インフォアジャパンは8月8日、日本国内での事業戦略について会見を行った。米Inforは、全世界194カ国7万社以上の顧客を有するビジネスアプリケーションベンダーで、売上高は28億ドル。従業員数は1万2400人、全世界38カ国に160の現地法人を展開している。
日本法人は1995年に設立。7月1日には尾羽沢功氏が日本法人の代表取締役社長に就任。今後3年間で日本での売上高を2倍以上にする計画を掲げた。
米Infor アジア太平洋地域の代表取締役のTim Moylan氏は「2010年にCharles PhillipsがCEO(最高経営責任者)に就任して以降、Inforは事業を大幅に拡大。LAWSONの買収やSalesforce.comとの連携強化などを通じて、体制を強化してきた」とこれまでを振り返った。
米Infor アジア太平洋地域 代表取締役 Tim Moylan氏
「Inforは、世界最大のスタートアップ企業と見なされており、ここ数年はアジア太平洋地域での従業員数を増やし、この地域が当社のイノベーションを牽引している。この半年間で、日本でのオフィス拡充に続き、韓国とベトナムにも拠点を展開した。業界別に細分化したアプリケーションの提供、インターネットアーキテクチャに則った開発、エンドユーザー視点を基点にした優れたユーザーエクスペリエンスの提供が当社製品の特徴。業界ごとに特化したアプリケーションは顧客が求めているものであり、また直感的に使える環境を提供することで、最適化した体験を創り出すことも当社の役割になる」(Moylan氏)
Moylan氏は自社の状況について「競合他社が横ばいか、前年割れとなっている中で2012年度は17%増の新規ライセンスの純増となり、年間で3000以上の新規顧客獲得し、1248件もの本番稼働、300万のクラウド加入を得た。

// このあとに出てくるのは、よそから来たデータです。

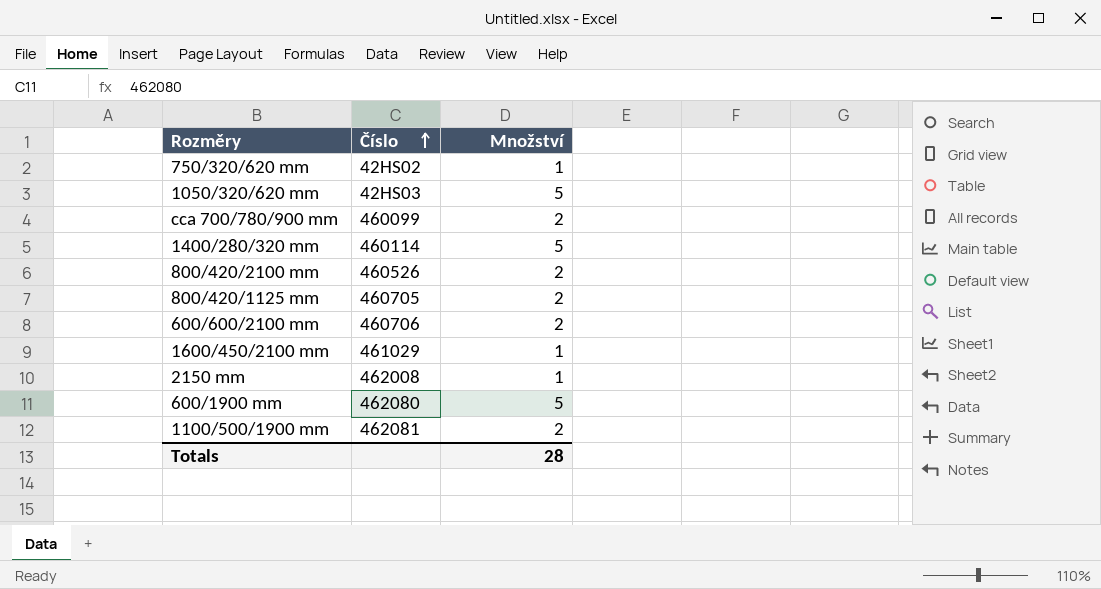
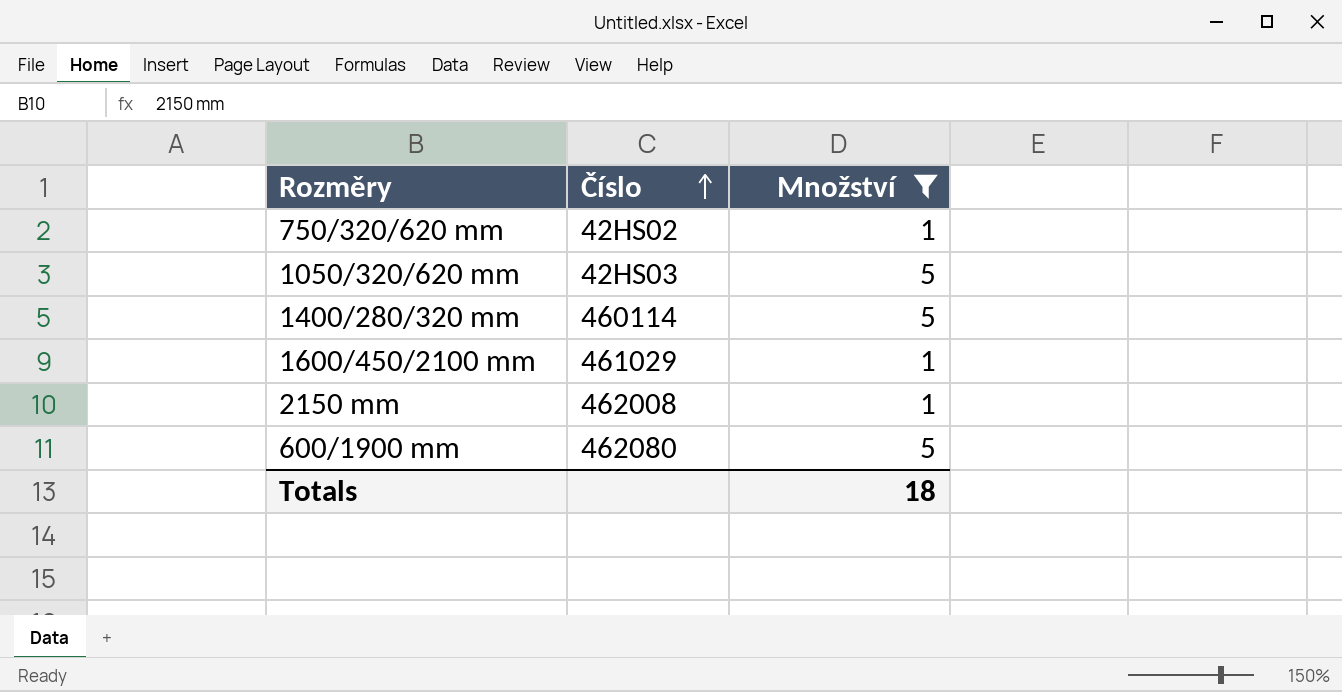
filter: none -> Množství != 2
Totals | Množství: 28 -> 18

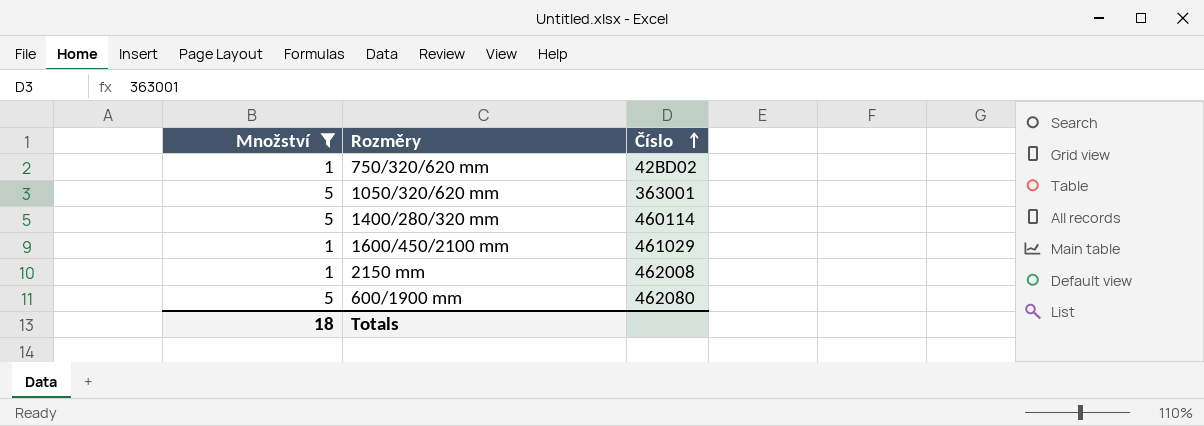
column Množství | position: 3 -> 1
750/320/620 mm | Číslo: 42HS02 -> 42BD02
1050/320/620 mm | Číslo: 42HS03 -> 363001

このように当社が急成長を遂げているのは、当社の戦略が適切であり、市場の要求に合っているからである」と好調さをアピールした。
ビジネスアプリケーション群「Infor 10x」を展開
今後の同社事業戦略の中心となるのは「Infor 10x」だ。
財務、人材管理、資産管理、サプライチェーン管理、製品ライフサイクル管理、顧客管理などのビジネスアプリケーションと、システムを統合するためのミドルウェアである「Infor ION」テクノロジを通じて、Inforが持つ12の主要業界向けのソリューションスイートとして提供するものだ。
HTML5によるユーザーインターフェースやコラボレーションプラットフォームとしての機能、インコンテキストの分析機能、モビリティへの対応機能などを備えている。独自のモバイルダッシュボードで可視化しやすい方法を用いながら、モバイル端末でもビジネスインテリジェンスの情報を見やすく表示できるという。
「Infor 10xは、5億ドルを投資し、1000人の専任開発者が1000万時間をかけて開発した次世代ビジネスアプリケーションと呼べるものである。新機能は従来製品の2倍となり、新規統合も1000を超えている。低コストで迅速にさまざまなアプリケーションを統合。大量のデータから意思の決断につなげることができる分析能力の強化や、スマートフォンをはじめとするモバイルデバイスへの対応も重視している。イノベーションとスピードを実現する革新的な製品になる」(Moylan氏)
インフォアジャパンでは、2015年秋までに日本で段階的に製品を提供する予定であり、まずはION、資産管理、顧客管理、会計ソフトウェアの「SunSystems」などから提供する。
パートナー企業を増やす
日本市場では「パートナーエコシステムの構築」「インダストリーフォーカス」を重要なポイントに掲げ、これまでの約30社のパートナー企業に加えて、2013年度中に最低でも新たに5社とのパートナー契約を結ぶことを目指す。
パートナー企業を増やすことでソリューションカバレッジの拡大とともに、間接販売比率を現在の35%から50%にまで引き上げる。加えて、自動車や組立製造業、ファッション、食品飲料、流通を重点業界として取り組む姿勢を明らかにした。